** Opening Input data block **
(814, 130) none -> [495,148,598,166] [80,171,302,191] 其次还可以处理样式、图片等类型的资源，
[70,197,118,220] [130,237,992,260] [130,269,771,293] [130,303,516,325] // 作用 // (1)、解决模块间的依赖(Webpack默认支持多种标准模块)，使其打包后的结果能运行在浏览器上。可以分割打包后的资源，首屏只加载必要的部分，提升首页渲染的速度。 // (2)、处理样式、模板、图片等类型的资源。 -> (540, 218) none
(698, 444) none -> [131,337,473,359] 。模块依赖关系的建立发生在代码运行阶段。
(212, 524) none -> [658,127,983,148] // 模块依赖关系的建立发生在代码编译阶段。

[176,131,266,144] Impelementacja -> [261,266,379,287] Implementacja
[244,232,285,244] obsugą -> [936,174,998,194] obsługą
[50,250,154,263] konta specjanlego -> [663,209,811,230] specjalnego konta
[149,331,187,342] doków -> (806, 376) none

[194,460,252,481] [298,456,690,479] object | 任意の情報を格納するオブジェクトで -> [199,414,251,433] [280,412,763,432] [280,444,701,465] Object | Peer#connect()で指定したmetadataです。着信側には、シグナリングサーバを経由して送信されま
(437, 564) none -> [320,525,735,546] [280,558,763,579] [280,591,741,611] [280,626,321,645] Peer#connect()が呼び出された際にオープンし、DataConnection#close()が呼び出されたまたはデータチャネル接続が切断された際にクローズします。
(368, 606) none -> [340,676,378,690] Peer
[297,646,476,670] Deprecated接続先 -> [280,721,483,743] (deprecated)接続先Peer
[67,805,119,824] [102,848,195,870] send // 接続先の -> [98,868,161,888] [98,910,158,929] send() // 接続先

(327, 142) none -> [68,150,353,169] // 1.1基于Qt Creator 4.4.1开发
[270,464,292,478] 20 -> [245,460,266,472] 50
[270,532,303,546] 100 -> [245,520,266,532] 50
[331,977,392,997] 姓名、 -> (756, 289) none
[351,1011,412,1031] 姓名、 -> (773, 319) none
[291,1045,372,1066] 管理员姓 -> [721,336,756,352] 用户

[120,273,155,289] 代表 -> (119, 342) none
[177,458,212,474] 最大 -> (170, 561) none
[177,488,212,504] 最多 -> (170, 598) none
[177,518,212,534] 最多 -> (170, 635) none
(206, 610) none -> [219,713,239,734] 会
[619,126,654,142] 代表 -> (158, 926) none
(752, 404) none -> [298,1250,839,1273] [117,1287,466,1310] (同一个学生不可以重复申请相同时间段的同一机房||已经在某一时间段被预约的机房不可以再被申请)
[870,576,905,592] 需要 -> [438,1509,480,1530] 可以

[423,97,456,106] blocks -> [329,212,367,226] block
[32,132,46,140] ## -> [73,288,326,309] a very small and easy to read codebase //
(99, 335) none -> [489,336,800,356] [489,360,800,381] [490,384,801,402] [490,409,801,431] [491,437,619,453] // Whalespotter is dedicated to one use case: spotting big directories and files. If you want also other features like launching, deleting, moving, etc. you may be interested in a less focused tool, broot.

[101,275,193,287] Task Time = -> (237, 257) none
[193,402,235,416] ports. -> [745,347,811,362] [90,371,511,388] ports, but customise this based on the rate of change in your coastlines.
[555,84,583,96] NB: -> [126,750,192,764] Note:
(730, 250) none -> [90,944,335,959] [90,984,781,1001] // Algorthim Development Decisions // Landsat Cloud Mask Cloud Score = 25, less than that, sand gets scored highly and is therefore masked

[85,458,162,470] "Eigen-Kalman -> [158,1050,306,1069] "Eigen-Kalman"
** Closing Input data block **
Go through the listing above line by line and state how many lines include the string "connect". Write only the number.

2